IE Focus | By Ricardo Perez, Professor at IE Business School
Apple and Google go head to head in the race for mobile dominance. Apple is pushing for pay-per-click services while Google defends flat rates.Apple and Google have been making the headlines with revolutionary product launches these last weeks. American news programs once again held Steve Jobs up as as a champion of innovation, design, envy, advanced technology and anything else you might like to name.
Meanwhile, the boys at Google haven’t been idle. They have launched their own telephone to compete with the iPhone and Nokia and RIM (Blackberry) intelligent phones. What started out as a close collaboration and agreement between companies trying to “reinvent the game” in their respective markets is now morphing into direct competition. Their view of the growing convergence of communication networks, technologies and social behavior leads to collisions in key markets like content consumption, mobile technologies and entertainment. Let’s analyze their collision courses.Google has managed to dominate the online advertising market with a technological platform that combines a brilliant, fast and efficient search engine with an outstanding automated system for advertising. What’s more, it has positioned itself with its acquisition of Youtube as a rival in free content. The open question for their business model is still how will we use our telephones for the internet in the future, and who will emerge as the sector’s leader in terms of content and advertising. Hence Google’s push for an advanced and open market and their launch of Android, an open operating system for mobile phones which permits Google to use their open standards to maintain their dominant position in mobile internet.
Apple, on the other hand, also has an excellent software (and hardware) platform, which is closed and controlled. Their great achievement is to have accumulated more than 140,000 applications for the iPhone and iPad, of which only a handful have been developed. And the fact that their clients pay for their content through iTunes, and will continue to do so.
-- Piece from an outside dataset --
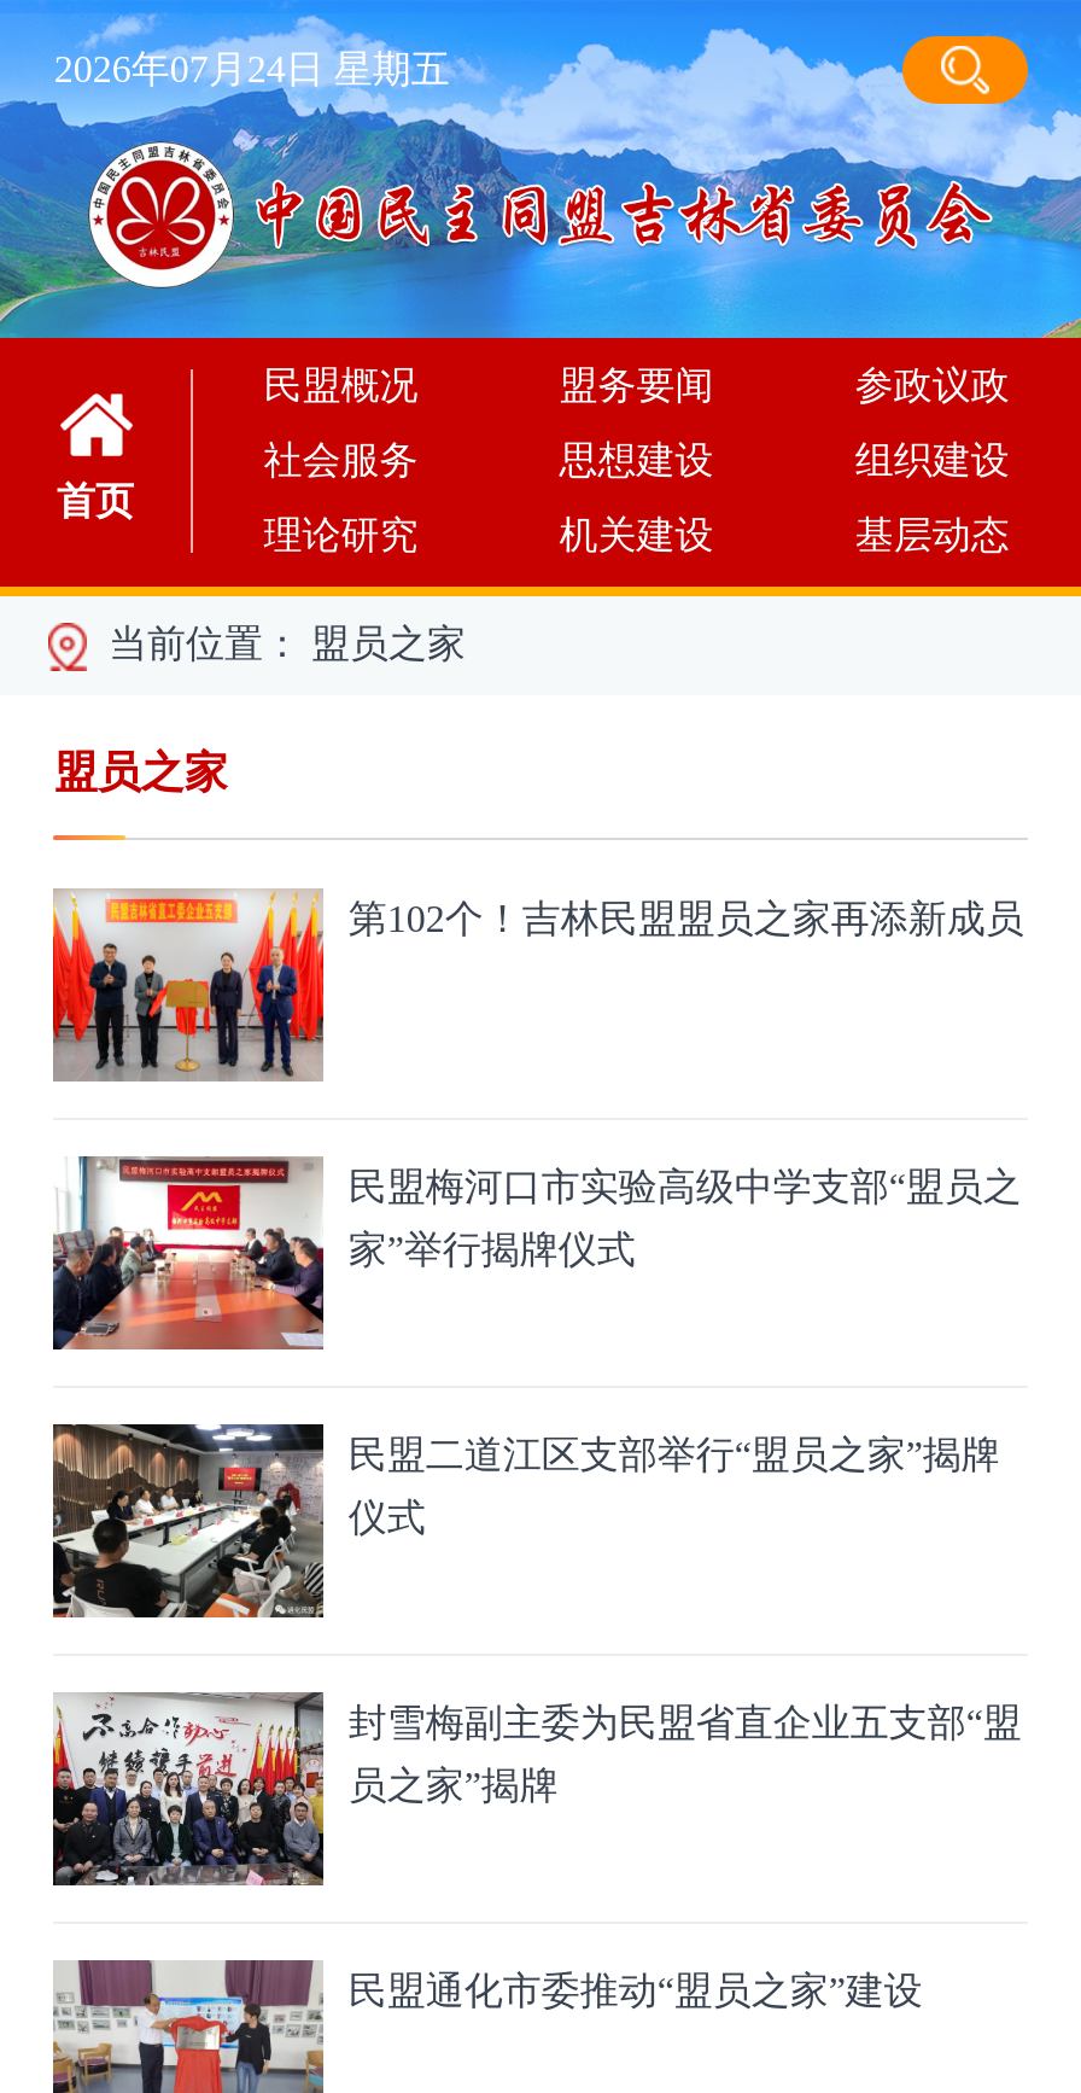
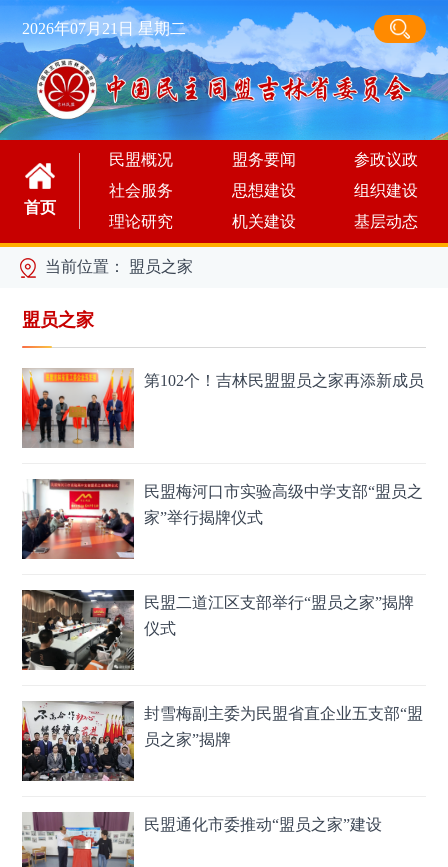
[54,47,450,88] 2026年07月24日 星期五 -> [22,20,186,36] 2026年07月21日 星期二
Both companies know how to manage the new competitive tools of the technological world: Technological platforms, be they open or closed, add value for clients and members, by accumulating services, attention, buyers and the capacity to innovate.
Now they are on a collision course, fighting to be the standard in mobile telephony inside and outside the home. What is at stake here is the way we will buy content, the kind of advertising we will receive, and how we will access services like the weather forecast or the latest news. Up to now, the rest of the players in the industry have been acting as mere bystanders, but that’s a whole other story. Meanwhile, the winners are the clients: more and cheaper options, sooner.